─── TASK DATA ───

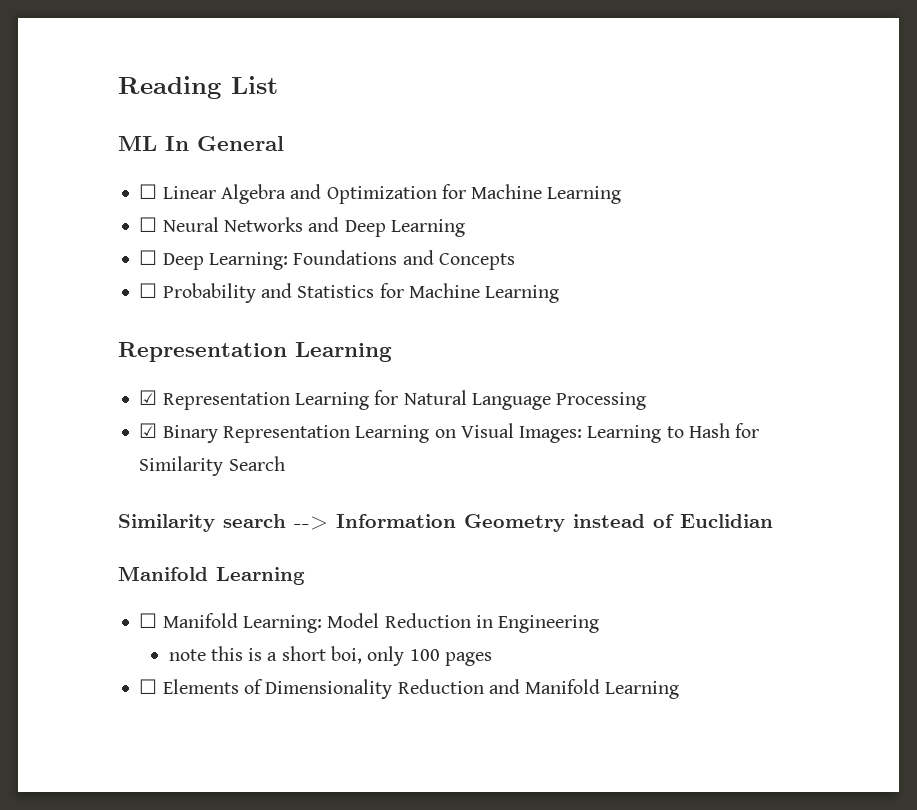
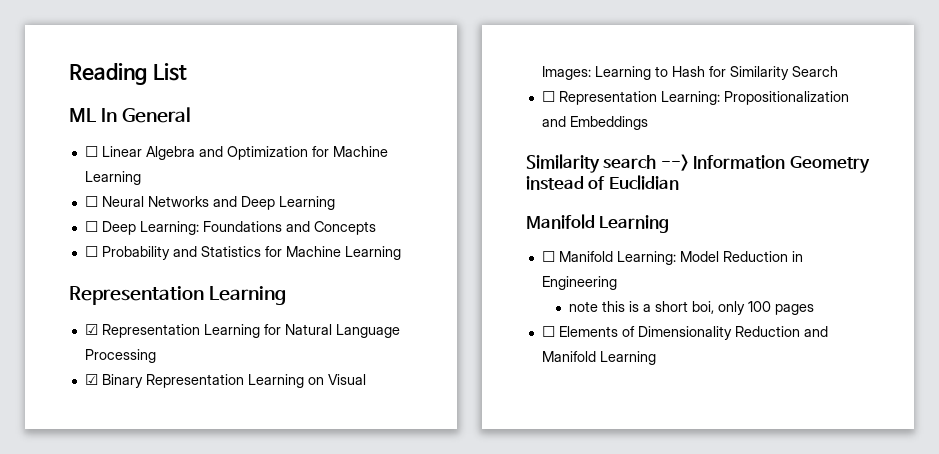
+ ☐ Representation Learning: Propositionalization and Embeddings

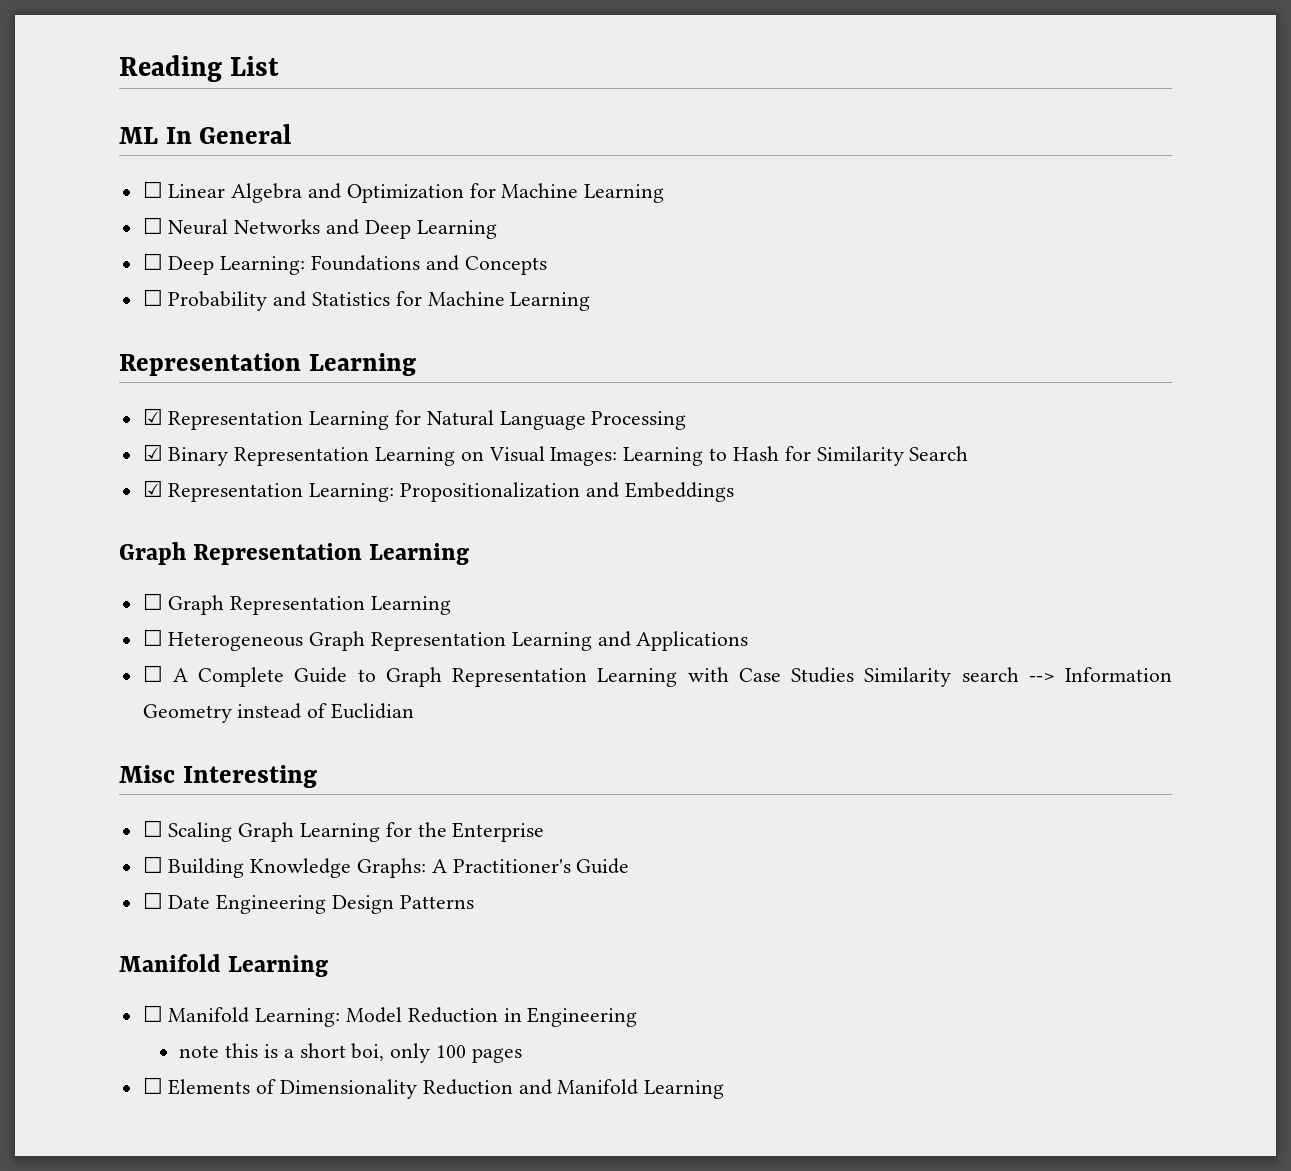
- ☐ Representation Learning: Propositionalization and Embeddings
- Similarity search --> Information Geometry instead of Euclidian
+ ☑ Representation Learning: Propositionalization and Embeddings
+ Graph Representation Learning
+ ☐ Graph Representation Learning
+ ☐ Heterogeneous Graph Representation Learning and Applications
+ ☐ A Complete Guide to Graph Representation Learning with Case Studies Similarity search --> Information Geometry instead of Euclidian
+ Misc Interesting
+ ☐ Scaling Graph Learning for the Enterprise
+ ☐ Building Knowledge Graphs: A Practitioner's Guide
+ ☐ Date Engineering Design Patterns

───

• _WHAT TO DO_
When you transcribe these entries, keep every word exact and drop the pictures.

• _ANSWER SPACE_
+ ☐ Representation Learning: Propositionalization and Embeddings

- ☐ Representation Learning: Propositionalization and Embeddings
- Similarity search --> Information Geometry instead of Euclidian
+ ☑ Representation Learning: Propositionalization and Embeddings
+ Graph Representation Learning
+ ☐ Graph Representation Learning
+ ☐ Heterogeneous Graph Representation Learning and Applications
+ ☐ A Complete Guide to Graph Representation Learning with Case Studies Similarity search --> Information Geometry instead of Euclidian
+ Misc Interesting
+ ☐ Scaling Graph Learning for the Enterprise
+ ☐ Building Knowledge Graphs: A Practitioner's Guide
+ ☐ Date Engineering Design Patterns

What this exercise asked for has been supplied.